6

THEY SAY DARK, GHOSTY things walk haunted houses. Deep in the night, when the weather falls, the creeps come out and walk about the old Drear house, so the townsfolk say. They are half joking, but the children are quick to believe. Yet this night the house was quiet within its hidden places. Martha and Walter, the twins never awoke. Thomas slept. In her sleep Great-grandmother Jeffers rubbed her hands together, smoothed them, pressed them, until a dull aching faded. She awoke long enough to think: Barometer going down, my arthritis. Snow is not finished yet.

Outside, the wind rose, building a blizzard from out of the darkness. It soon raged against the house. Drear house shuddered but stood its ground. The night was blinded snow-white. Animals dug deep for safety.

Blasting wind swept the fields clean. Snow drifted four feet high against fences and treelines. But this storm couldn’t last. It came and went in an hour, a preview of the hard winter to come. The night settled down in a snow light, bright as day. Huge, silent flakes came down abundantly. The little animals sniffed the air and crept about.

Thomas had burrowed deep beneath his covers. He awoke the instant the blizzard hit. He felt the house tremble and lift itself. He listened as the harsh drone of the wind filled his brain. He got up to look out of the window, and he was still half asleep. The windows were frosted over. He could see little. The wind roar filled every space inside him. He got back in bed. The place he had been beneath his covers was still warm. He burrowed again, a little animal himself. He had no thought of tunnels, intruders, or sliding walls. He was gone to sleep. No specter, no shadow of stealth invaded the Drear house this night.

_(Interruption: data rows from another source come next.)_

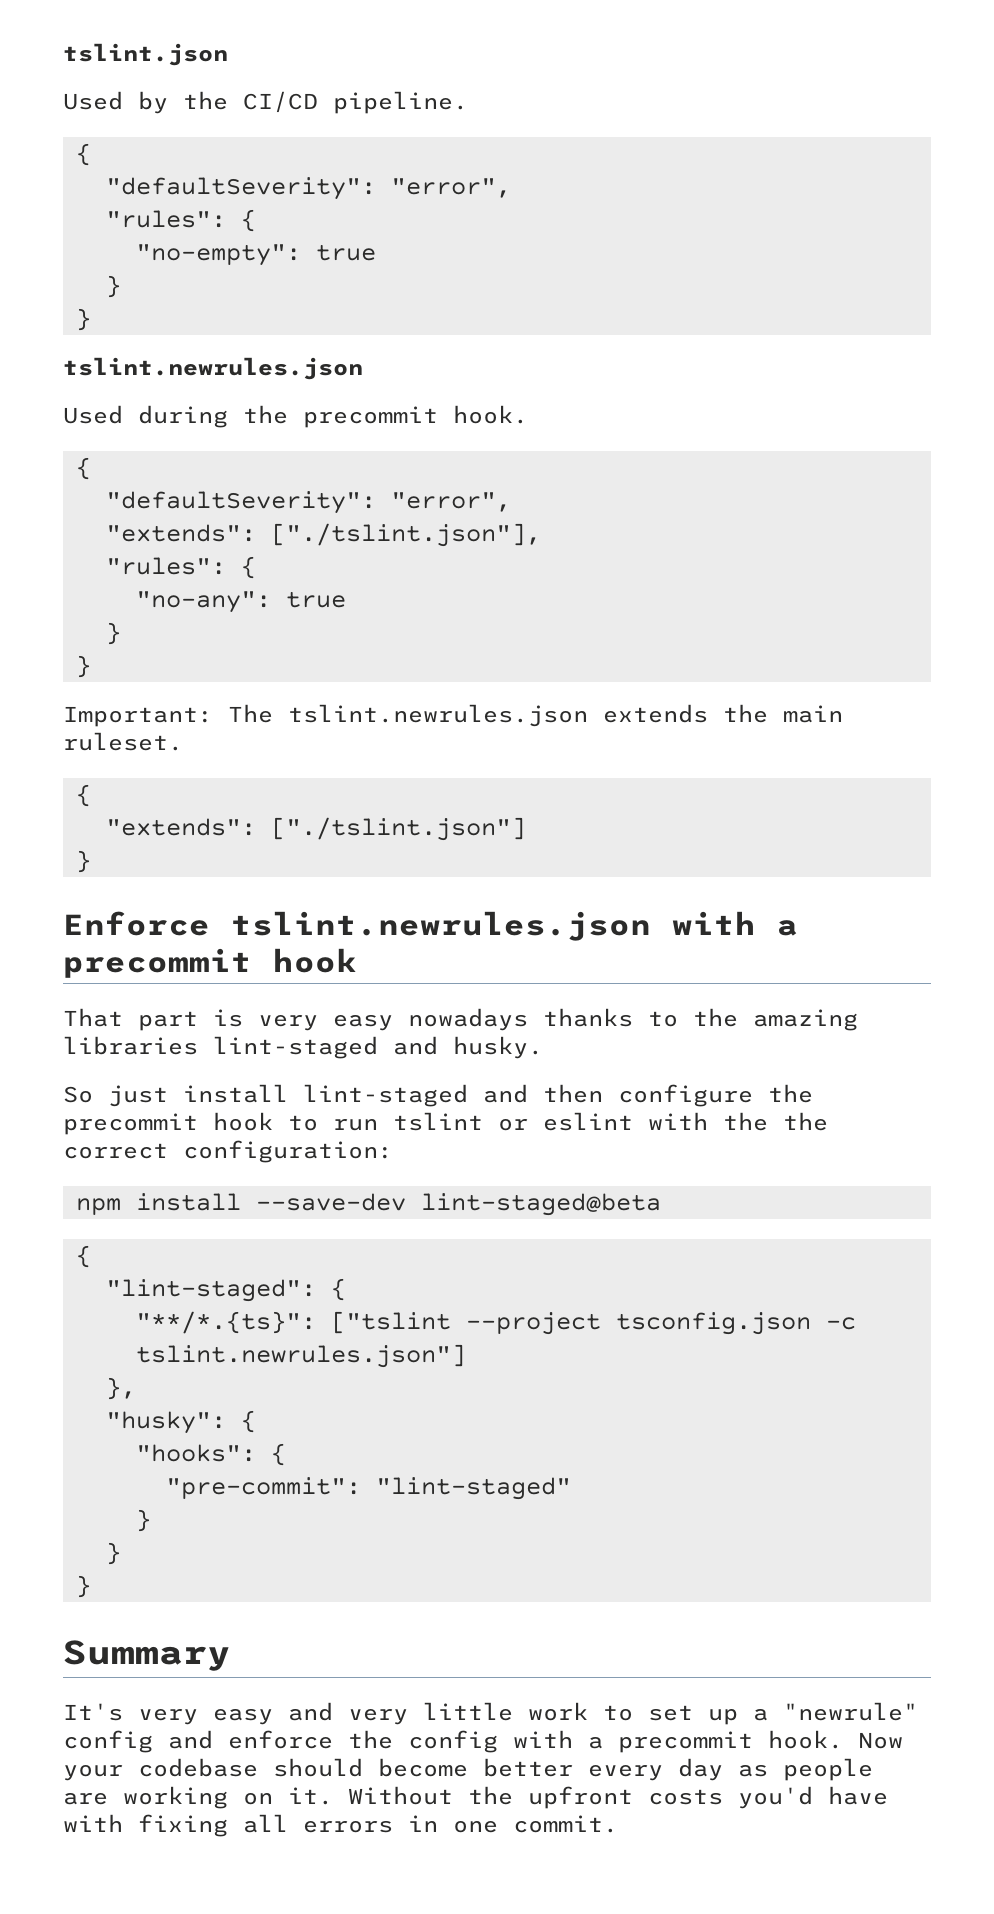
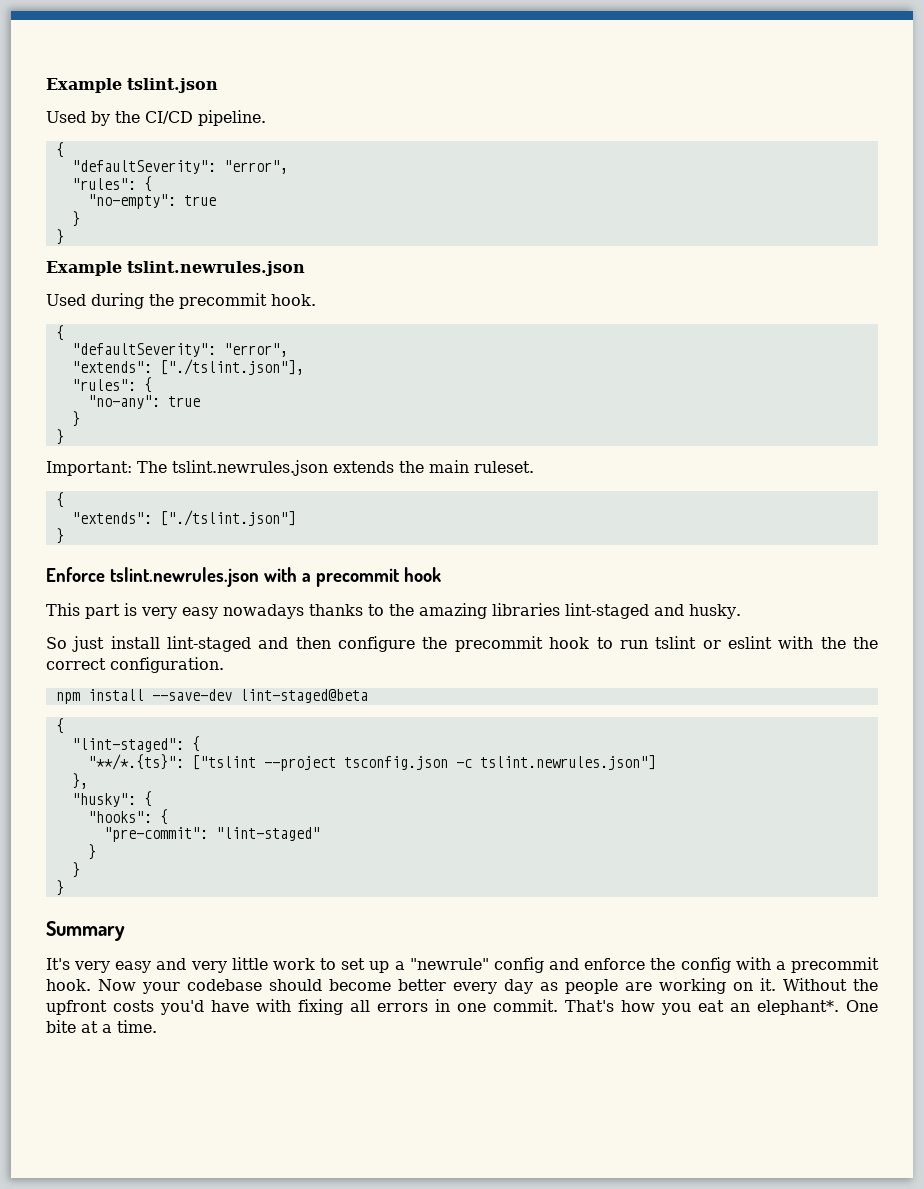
(63, 54) none -> [46,78,122,93] Example
(91, 319) none -> [46,261,122,276] Example
[63,1008,123,1027] That -> [46,603,80,616] This
[183,1140,393,1163] configuration: -> [110,657,224,673] configuration.
(618, 1824) none -> [565,1000,878,1015] [46,1020,157,1033] That's how you eat an elephant*. One bite at a time.

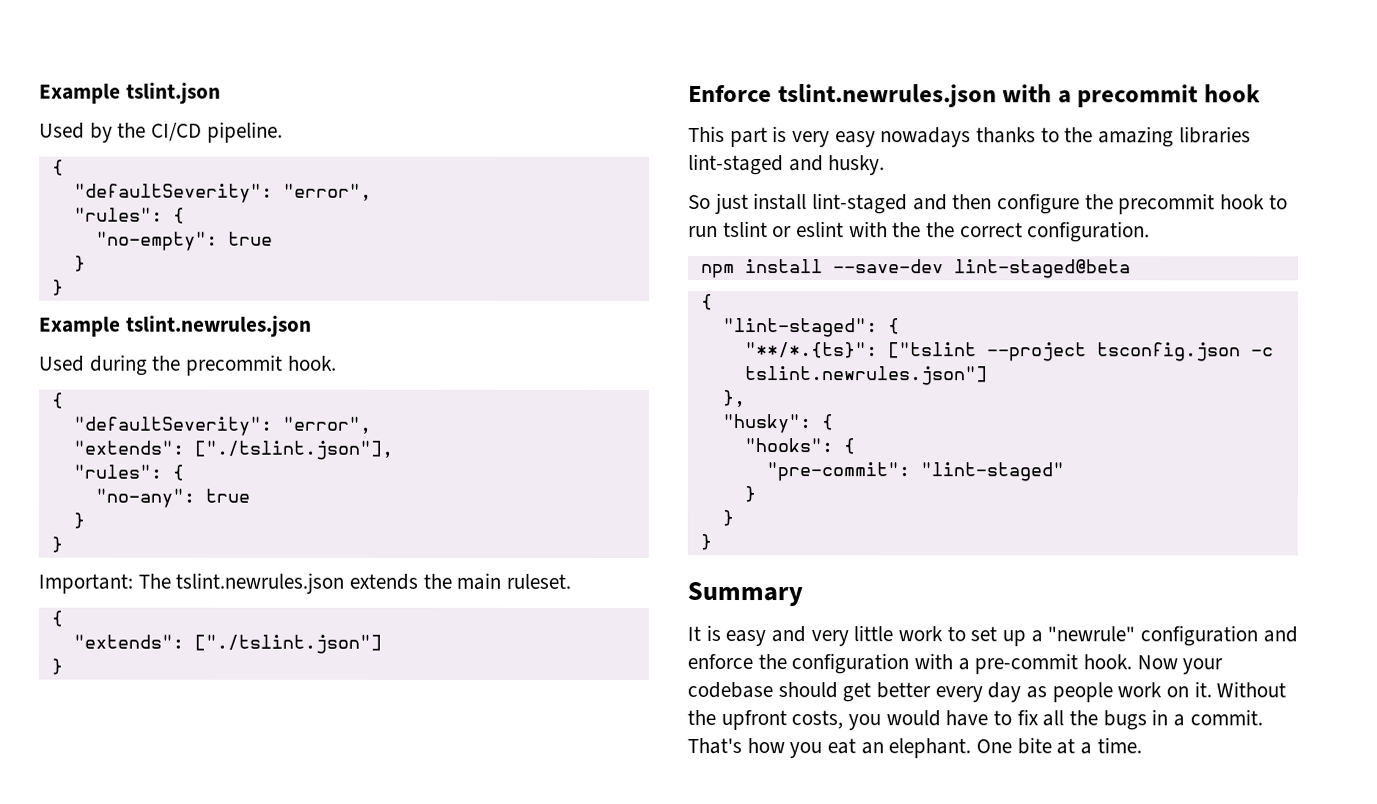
[46,958,111,973] It's very -> [687,625,721,642] It is
[493,957,544,973] config -> [1140,625,1259,647] configuration
[680,957,879,973] config with a precommit -> [791,653,1079,675] configuration with a pre-commit
[329,979,391,991] become -> [842,682,872,703] get
[625,978,726,994] are working -> [1117,682,1163,698] work
[113,999,486,1015] costs you'd have with fixing all errors in one -> [791,709,1186,731] costs, you would have to fix all the bugs in a
[757,1000,839,1015] elephant*. -> [888,738,972,759] elephant.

Nothing so certain could be said of the cave on the other side of the hill from the Drear house, where Mr. Pluto lived.

Pluto underground. It was a large cave, one wall of which was false, but no one would ever guess that it was. Behind the false wall was the secret entryway down to the great cavern of treasure deep within the hillside.

Mr. Pluto had enjoyed the day, helping Mrs. Small with her kitchen painting. He went in and out of the house for her, fetching paint from the shed in a corner of the backyard—turpentine, paint thinner. Women always thought that paint came in small portions, a pint or two high, was his smug opinion. Women never saw a full can. His late wife never had. He had given her half a can of paint to work with long ago, the way he had done for Mrs. Small today. He enjoyed mixing the paint for the womenfolk.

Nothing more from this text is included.